■ Saved data entries
————————
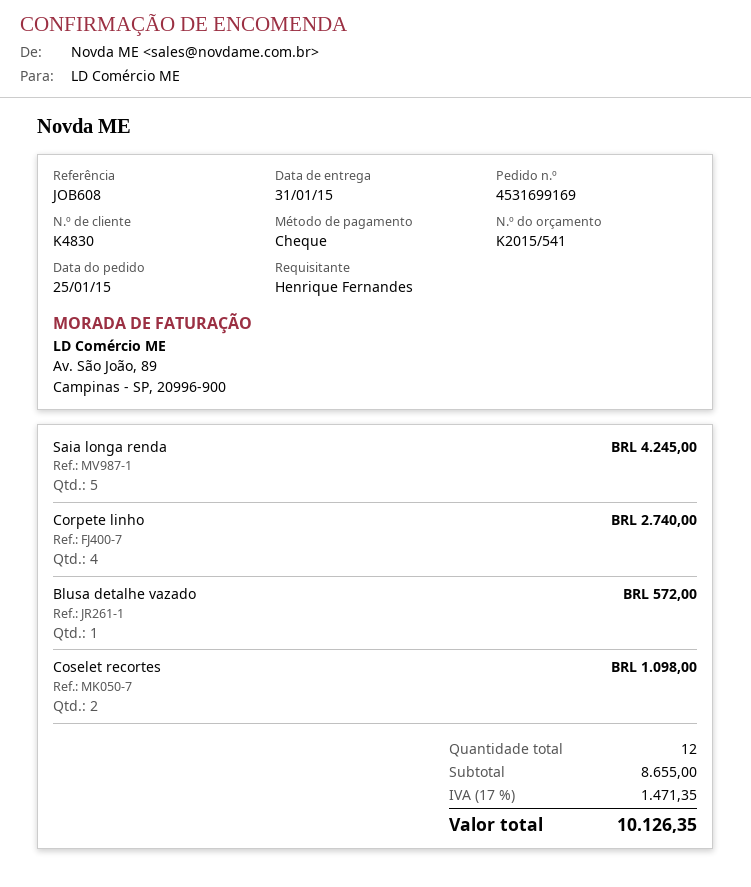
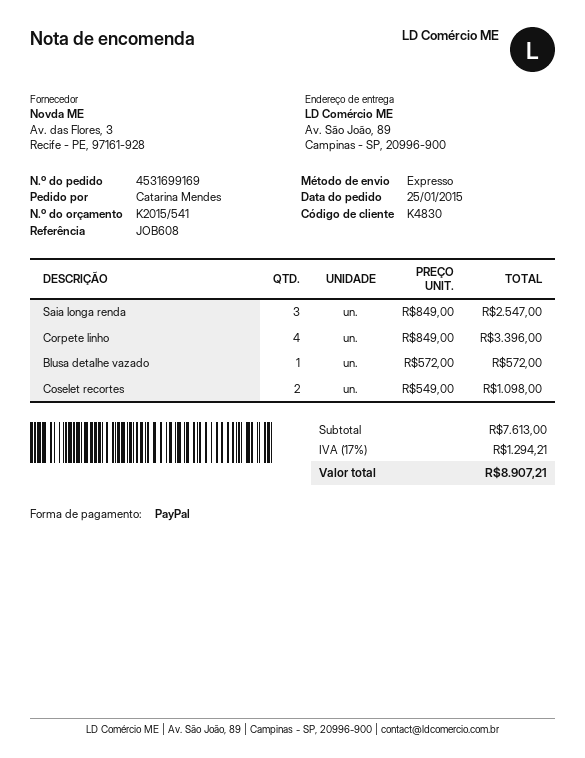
ordered by: Henrique Fernandes -> Catarina Mendes
payment method: cheque -> PayPal
Saia longa renda: 5 for 4245.00 -> 3 for 2547.00
Corpete linho: 4 for 2740.00 -> 4 for 3396.00
subtotal: 8655.00 -> 7613.00
tax: 17% = 1471.35 -> 17% = 1294.21
total: 10126.35 -> 8907.21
————————
In the records above, find the line containing "payment method: cheque -> PayPal" and print it and every later line exactly, through the last one.

payment method: cheque -> PayPal
Saia longa renda: 5 for 4245.00 -> 3 for 2547.00
Corpete linho: 4 for 2740.00 -> 4 for 3396.00
subtotal: 8655.00 -> 7613.00
tax: 17% = 1471.35 -> 17% = 1294.21
total: 10126.35 -> 8907.21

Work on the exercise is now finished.